Mrs. Paul, resting her elbow on the table, looked at herself in the glass; her lip curled, and she struck the floor with her stick. " What difference does it make!” she said, under her breath. Then she leaned back in her chair, absently plucking at the lace about her wrists, and waited.

Major Lee was very long in coming, Scarlett thought. She sat outside the bedroom, in the somewhat chilly upper hall, where she could be within reach of Mrs. Paul’s voice and could see her face in the mirror. Perhaps Scarlett had her thoughts, too, in that half-hour while she waited in the cold ; her thin, stiff fingers were hidden in her sleeves for warmth, and her little dim eyes stared at the faded engraving, on the wall beside her, of some long-dead Paul, who, in a silken gown, pointed with the pallid forefinger of his right hand at the roll of manuscripts in his left, and who had a simper of consciousness at the inscription below the portrait of “ The Honorable,” etc. Scarlett never dreamed of making herself comfortable, but sat upright on the broad, hard seat which ran across the window and was covered with glazed calico. She reflected that Mrs. Paul was annoyed at Major Lee’s delay, but she neither rejoiced nor grieved with her, although it seemed to her only right that her mistress should suffer sometimes. In her passionless way, the woman contemplated Life with interest as it was revealed to her under this roof; but it never touched Scarlett herself. When at last Davids came to say that the expected guest was in the drawingroom, Scarlett could see in the mirror the sudden quiver of her mistress’s face at the major’s name. “ That ’ll never grow old, nor her pride,” she thought calmly.

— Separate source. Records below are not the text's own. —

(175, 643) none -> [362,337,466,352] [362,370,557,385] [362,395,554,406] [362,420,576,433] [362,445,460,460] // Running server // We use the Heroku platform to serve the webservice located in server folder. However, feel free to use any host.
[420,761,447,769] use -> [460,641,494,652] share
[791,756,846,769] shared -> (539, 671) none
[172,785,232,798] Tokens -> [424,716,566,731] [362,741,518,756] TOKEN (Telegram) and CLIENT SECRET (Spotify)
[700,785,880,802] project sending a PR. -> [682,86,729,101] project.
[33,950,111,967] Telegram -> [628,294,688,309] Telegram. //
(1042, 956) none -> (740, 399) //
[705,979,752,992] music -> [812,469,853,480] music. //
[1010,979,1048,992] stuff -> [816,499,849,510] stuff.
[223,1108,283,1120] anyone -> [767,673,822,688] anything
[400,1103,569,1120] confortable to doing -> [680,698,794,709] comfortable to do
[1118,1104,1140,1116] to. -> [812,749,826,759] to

Mrs. Paul rose, carrying her head with a certain lofty grace that hinted at lines of her neck and shoulders which must once have been beautiful. She took Davids’ arm to the parlor, but discarded it there, and then, handing her stick to Scarlett, with an imperious gesture she motioned them both back. The man and woman looked at each other a moment, as she entered the room without support, and Davids said, under his breath, “ Law ! ” but Scarlett was silent.

The green baize door closed, and the two servants did not see her sweep backwards in a superb courtesy as the major bowed over her hand. “It is a very long time,” she said, “since this roof has had the honor of sheltering Mortimer Lee.” Her momentary strength was failing, and she needed his arm to reach her chair, into which she sank, trembling beneath the folds of her black satin.

“A recluse, Mrs. Paul,” returned the major, regarding her with grave and courteous attention, " does not often permit himself the luxury of pleasure.”

“ I have not seen you here for nearly four years,” she said, with sudden weakness in her voice.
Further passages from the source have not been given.